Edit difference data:
== Segment start ==
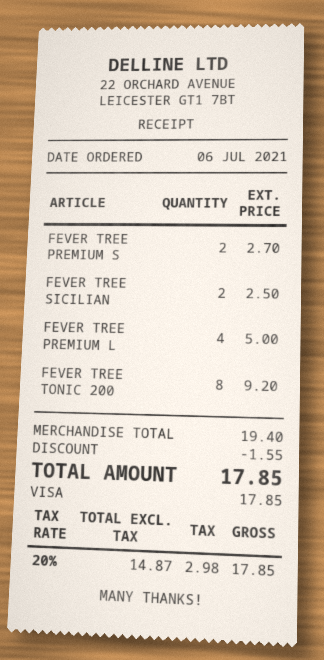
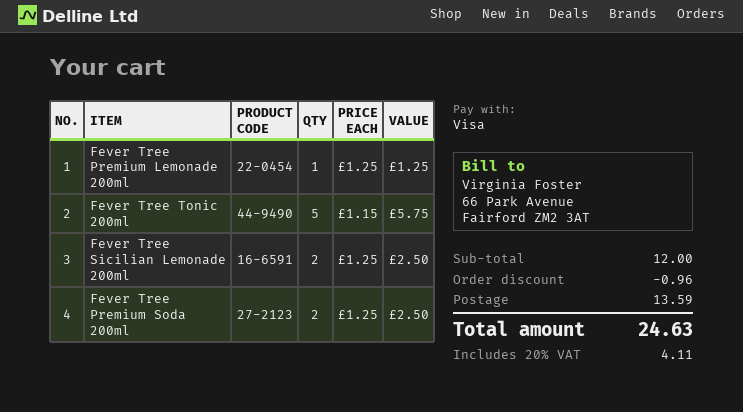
FEVER TREE PREMIUM S: 2 for 2.70 -> 2 for 2.50
FEVER TREE PREMIUM L: 4 for 5.00 -> 1 for 1.25
FEVER TREE TONIC 200: 8 for 9.20 -> 5 for 5.75
subtotal: 19.40 -> 12.00
discount: 1.55 -> 0.96
shipping: none -> 13.59
tax: 20% = 2.98 -> 20% = 4.11
total: 17.85 -> 24.63

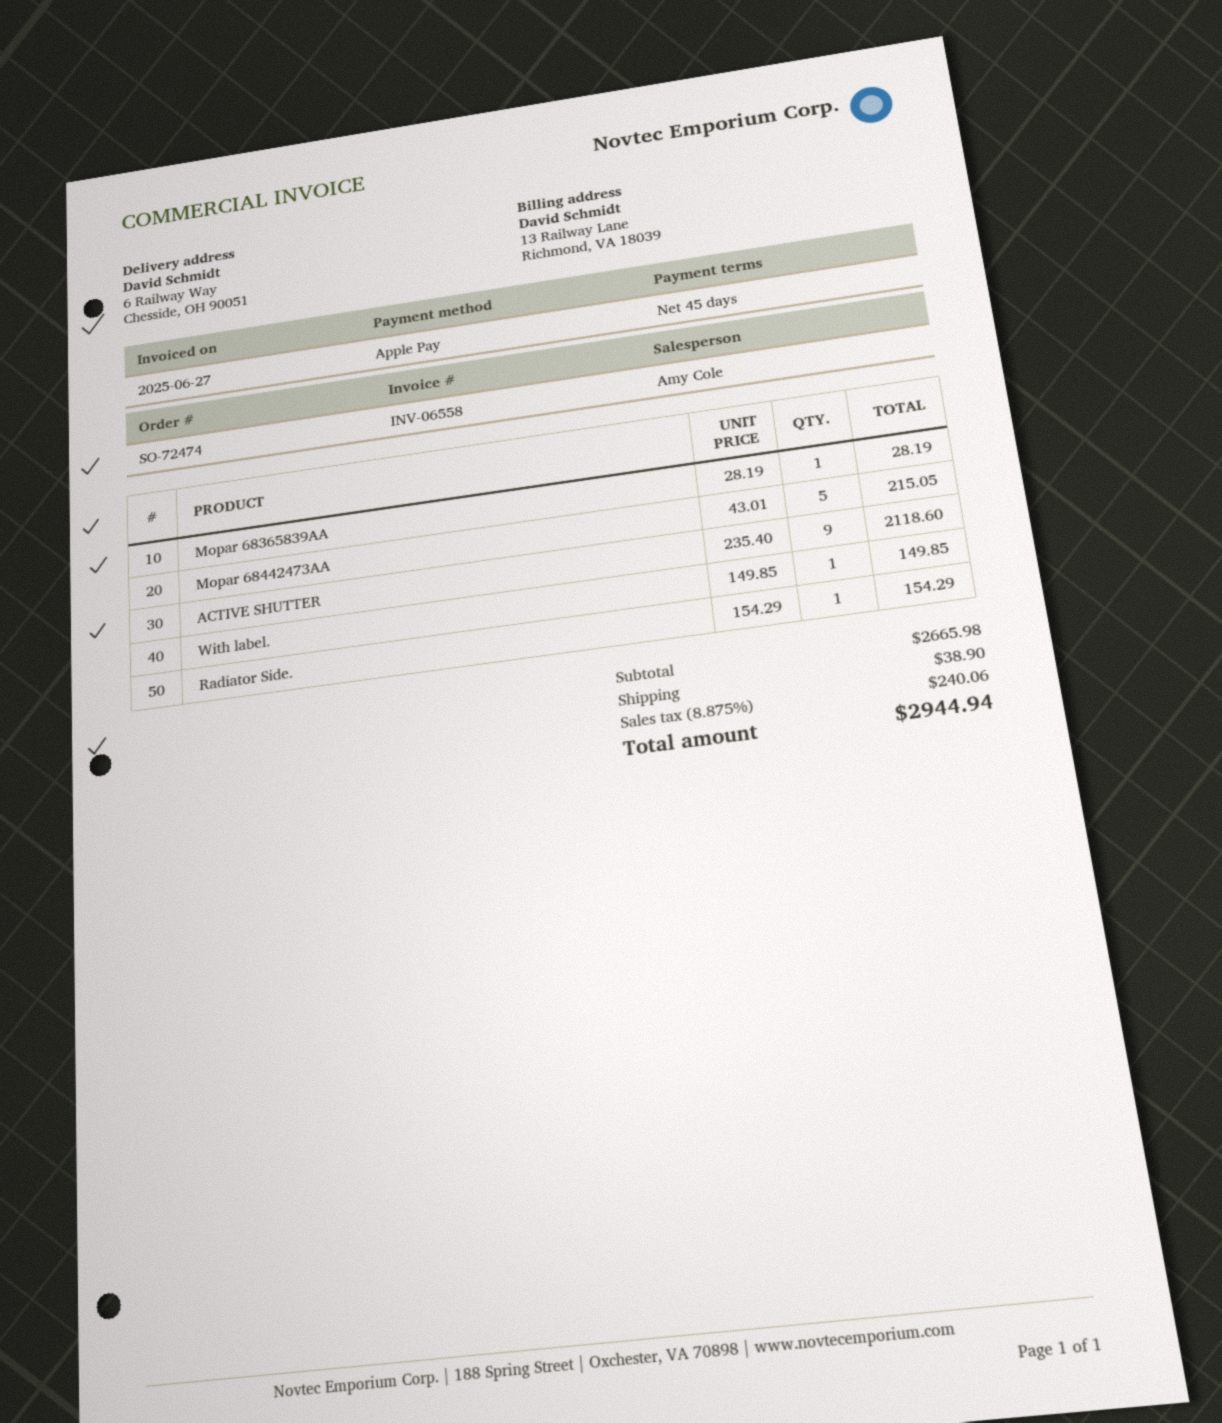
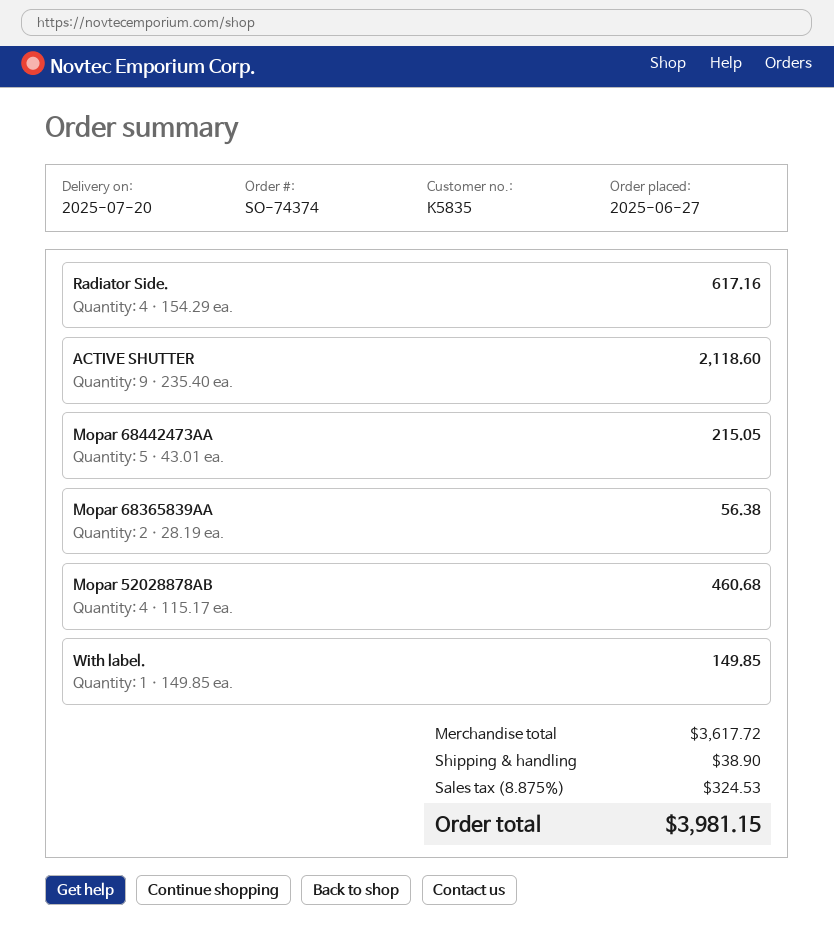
order number: SO-72474 -> SO-74374
Mopar 68365839AA: 1 x 28.19 = 28.19 -> 2 x 28.19 = 56.38
Radiator Side.: 1 x 154.29 = 154.29 -> 4 x 154.29 = 617.16
Mopar 52028878AB: none -> 4 x 115.17 = 460.68
subtotal: 2665.98 -> 3617.72
tax: 8.875% = 240.06 -> 8.875% = 324.53
total: 2944.94 -> 3981.15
== Segment end ==
Required work: Set the lines above down again, word for word, from the first through the one containing "Radiator Side.: 1"; pictures excluded.

Your response:
FEVER TREE PREMIUM S: 2 for 2.70 -> 2 for 2.50
FEVER TREE PREMIUM L: 4 for 5.00 -> 1 for 1.25
FEVER TREE TONIC 200: 8 for 9.20 -> 5 for 5.75
subtotal: 19.40 -> 12.00
discount: 1.55 -> 0.96
shipping: none -> 13.59
tax: 20% = 2.98 -> 20% = 4.11
total: 17.85 -> 24.63

order number: SO-72474 -> SO-74374
Mopar 68365839AA: 1 x 28.19 = 28.19 -> 2 x 28.19 = 56.38
Radiator Side.: 1 x 154.29 = 154.29 -> 4 x 154.29 = 617.16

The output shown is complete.